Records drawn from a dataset
□ □ □ □
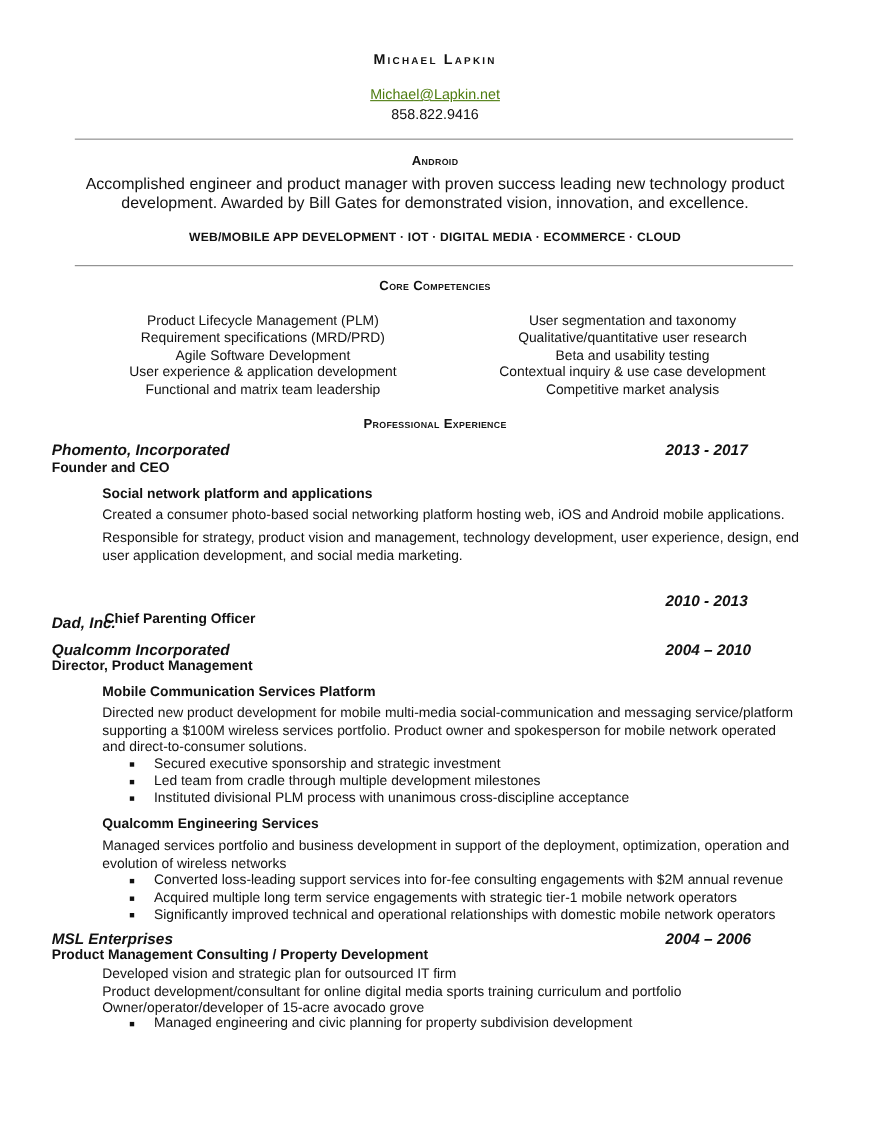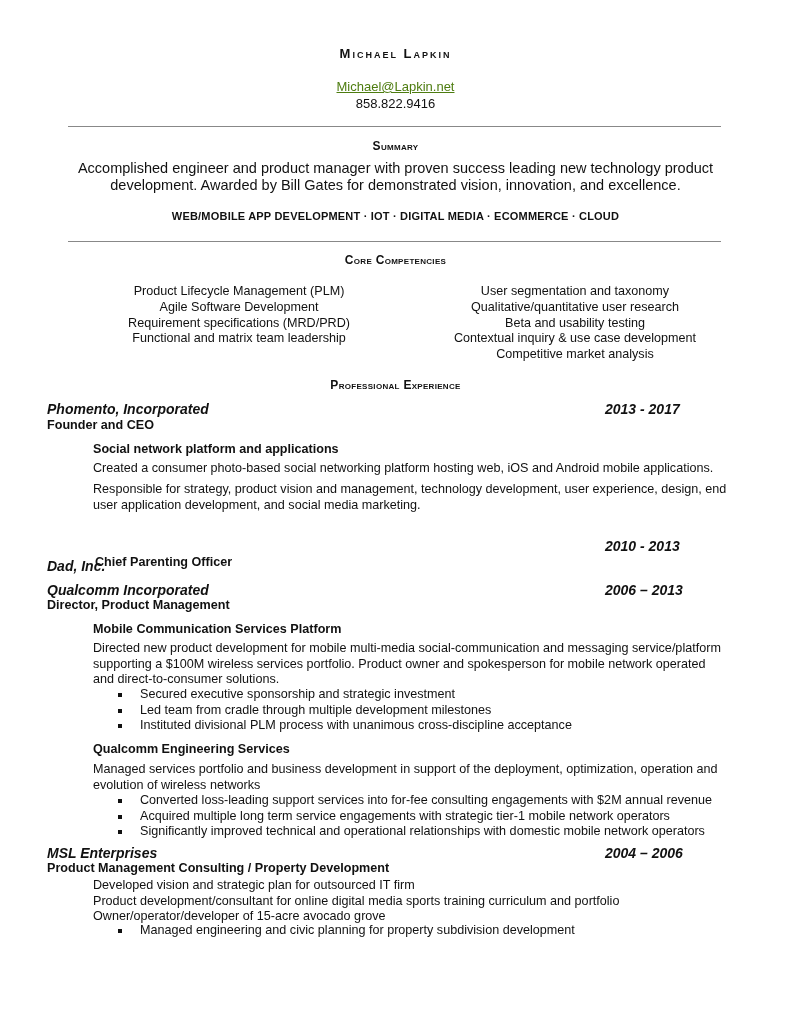--- a/index.html
+++ b/index.html
@@ -48,7 +48,7 @@
 
 <div class="abs rule" style="top:126px;"></div>
 
-<div class="abs center section-title" style="top:139px;">Summary</div>
+<div class="abs center section-title" style="top:139px;">Android</div>
 <div class="abs center summary-text">
   <div>Accomplished engineer and product manager with proven success leading new technology product</div>
   <div>development.  Awarded by Bill Gates for demonstrated vision, innovation, and excellence.</div>

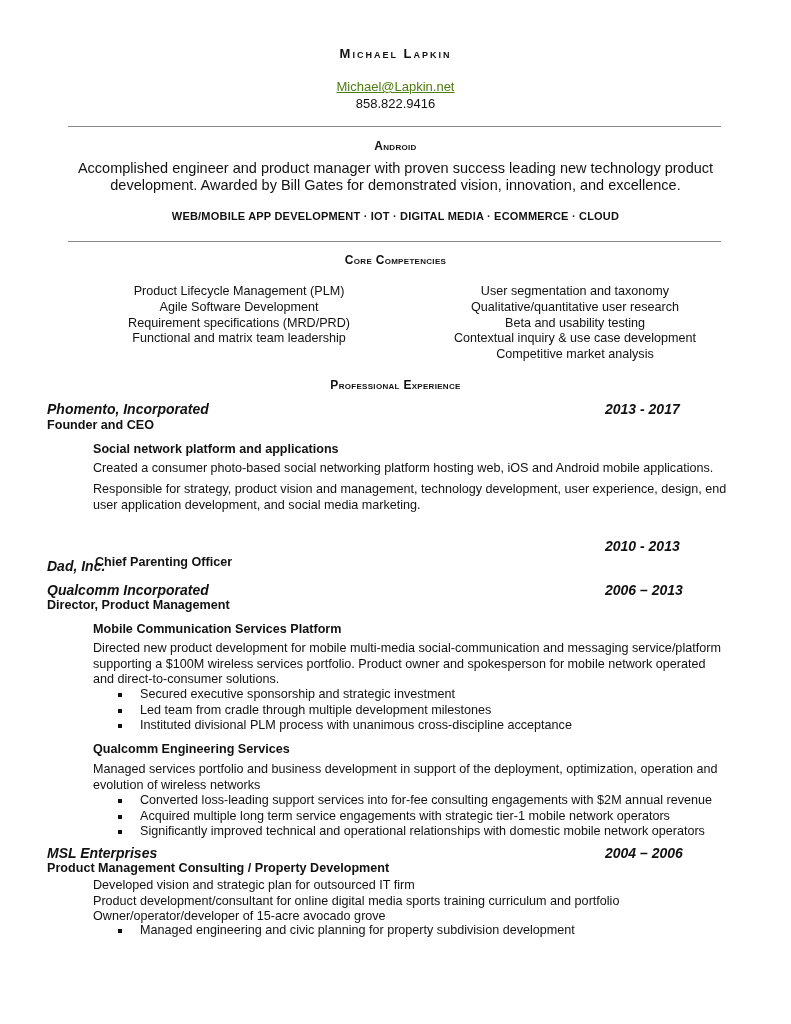--- a/index.html
+++ b/index.html
@@ -60,8 +60,8 @@
 <div class="abs center section-title" style="top:253px;">Core Competencies</div>
 <div class="abs comp-col comp-left">
   <div>Product Lifecycle Management (PLM)</div>
+  <div>Requirement specifications (MRD/PRD)</div>
   <div>Agile Software Development</div>
-  <div>Requirement specifications (MRD/PRD)</div>
   <div>Functional and matrix team leadership</div>
 </div>
 <div class="abs comp-col comp-right">

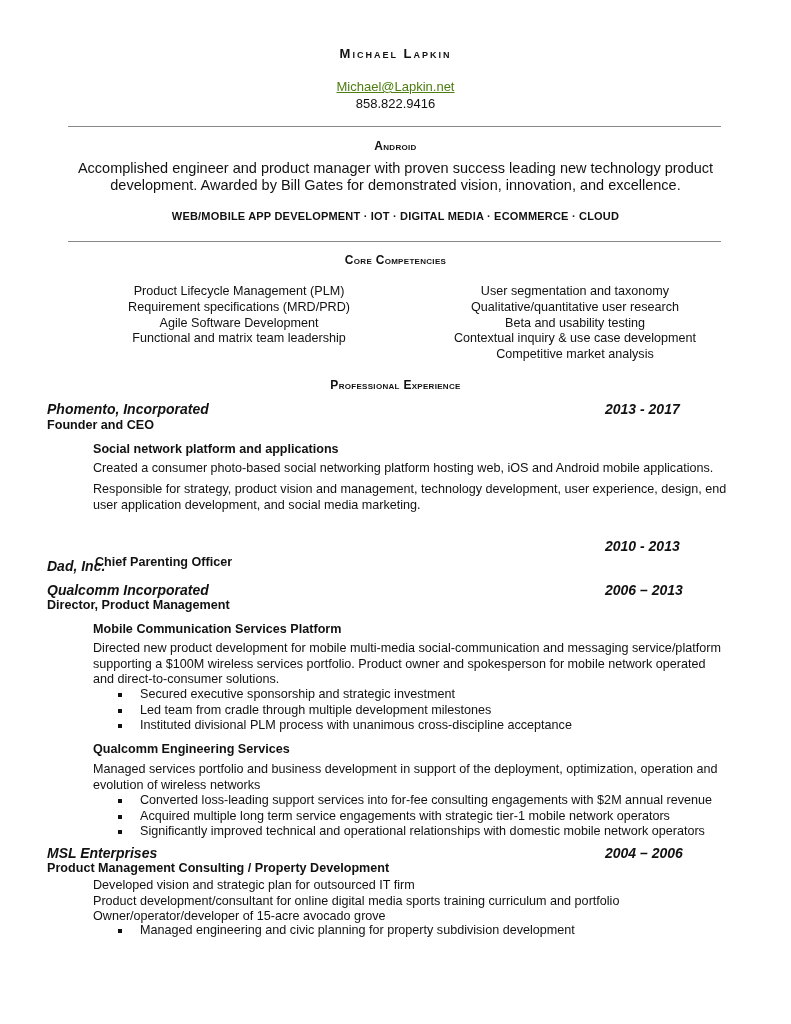--- a/index.html
+++ b/index.html
@@ -62,6 +62,7 @@
   <div>Product Lifecycle Management (PLM)</div>
   <div>Requirement specifications (MRD/PRD)</div>
   <div>Agile Software Development</div>
+  <div>User experience &amp; application development</div>
   <div>Functional and matrix team leadership</div>
 </div>
 <div class="abs comp-col comp-right">

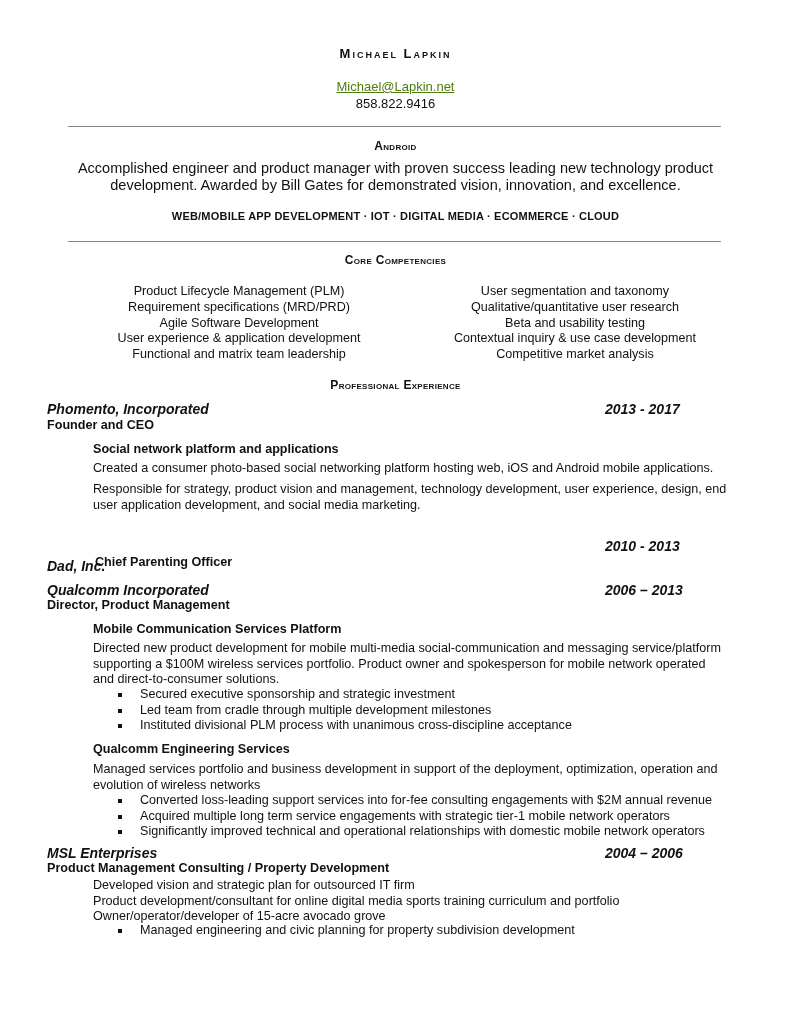--- a/index.html
+++ b/index.html
@@ -90,7 +90,7 @@
 <div class="abs role" style="top:555px;margin-left:48px;">Chief Parenting Officer</div>
 
 <div class="abs company" style="top:582px;">Qualcomm Incorporated</div>
-<div class="abs years" style="top:582px;">2006 – 2013</div>
+<div class="abs years" style="top:582px;">2004 – 2010</div>
 <div class="abs role" style="top:598px;">Director, Product Management</div>
 
 <div class="abs proj" style="top:622px;">Mobile Communication Services Platform</div>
□ □ □ □
Exercise objective: If a line in the records above contains the string "specifications", copy that line out.

Result of this exercise:
+  <div>Requirement specifications (MRD/PRD)</div>
-  <div>Requirement specifications (MRD/PRD)</div>
   <div>Requirement specifications (MRD/PRD)</div>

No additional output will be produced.